Es gibt Menschen, für die das Essengehen den Abenteuerurlaub ersetzt. In jedem Restaurant wittern sie ihr Grundrecht auf Freiheit und leben ihr Ego exzessiv aus: „Ich hätte gern die Pizza 49, aber könnten Sie vielleicht statt der Muscheln Krabben rauflegen, statt der Kapern ein paar Pilze, und dann bitte eine doppelte Portion Käse?“

In jeder Hinsicht geschmacklos, doch sowas gibt's. Das kommt in der Tangente (Berliner Str.) täglich vor. Nicht weil die Originalpizzen schlecht schmecken – im Gegenteil, hier werden mithin die besten von ganz Bremen gebacken: ein knackiger Boden, der trotzdem nicht vom Brett herunter und dem Gegenüber auf's Gebein hüpft. Es suppt auch nichts durch. Dies, obwohl der Belag saftig ist, reichhaltig und gut gewürzt, egal, ob Spinat, Thunfisch oder Salami den Geschmackstenor angeben.

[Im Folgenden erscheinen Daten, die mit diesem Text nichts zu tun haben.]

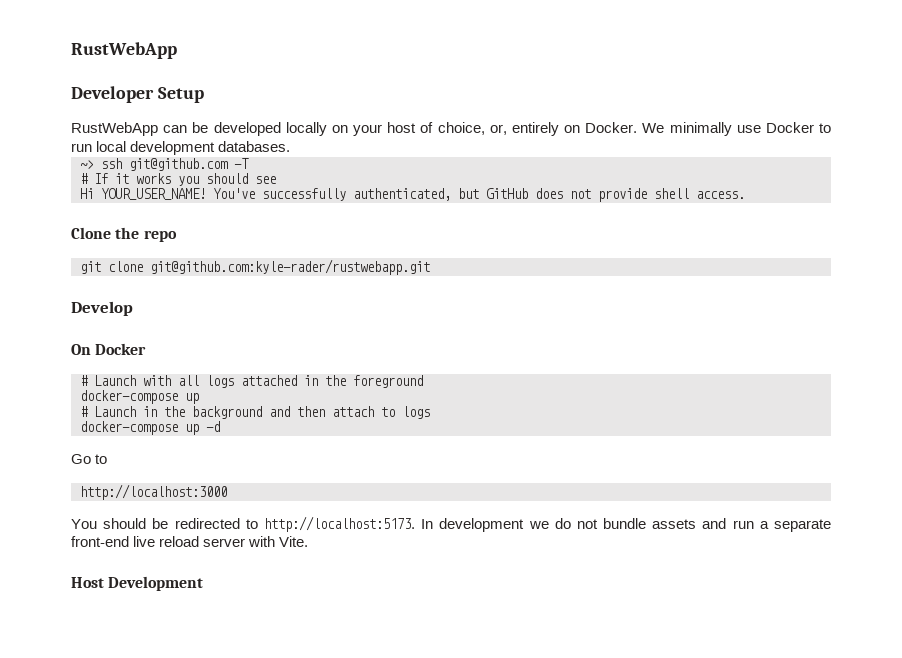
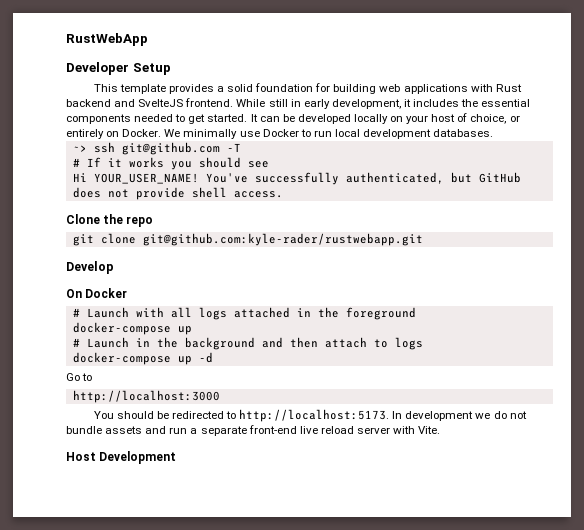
- RustWebApp can be developed locally on your host of choice, or, entirely on Docker.
+ This template provides a solid foundation for building web applications with Rust backend and SvelteJS frontend. While still in early development, it includes the essential components needed to get started. It can be developed locally on your host of choice, or entirely on Docker.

Aber wie gesagt, manchen reicht das nicht. Da muß auf der Pizza gemuddelt werden wie weiland im Sandkasten. Als wäre es die einzige und letzte Pizza, die diese Menschen im Leben noch kriegen. Von allem müssen sie noch einen Happen mitnehmen... Möglich, daß die Enge des Lokals einen gewissen Futterneid hervorbringt: Kaum finden drei Pizzabretter auf den Tischen Platz, unweigerlich sitzt man im Duft der nachbarlichen Speisung und fuhrwerkt mit Messer und Gabel hart an den Grenzen des Eigenen herum.

Wer nach 19 Uhr kommt, sollte sich folglich nicht in die Idee verbissen haben, unbedingt in der Tangente zu speisen. Denn es kann sein, daß man das Lokal mangels Platz wieder wechseln muß. Oder mangels Luft. NichtraucherInnen haben es schwer in der Tangente, heißt es. Für eine gute Atmosphäre sorgen indes die Angestellten des Lokals. Die Bedienung wurde bei mehreren Besuchen niemals bei schlechter Laune ertappt. Sie scheint jeder Belastungsprobe gewachsen zu sein und nimmt geduldig selbst krudeste Umbestellungen zu Protokoll. Das Bier ist gut gezapft und „der kleine Schuß Limo“, den eine gewisse Kundin in selbigem wünscht, hat im Gegensatz zu anderen Lokalitäten hier immer die richtige Dosierung.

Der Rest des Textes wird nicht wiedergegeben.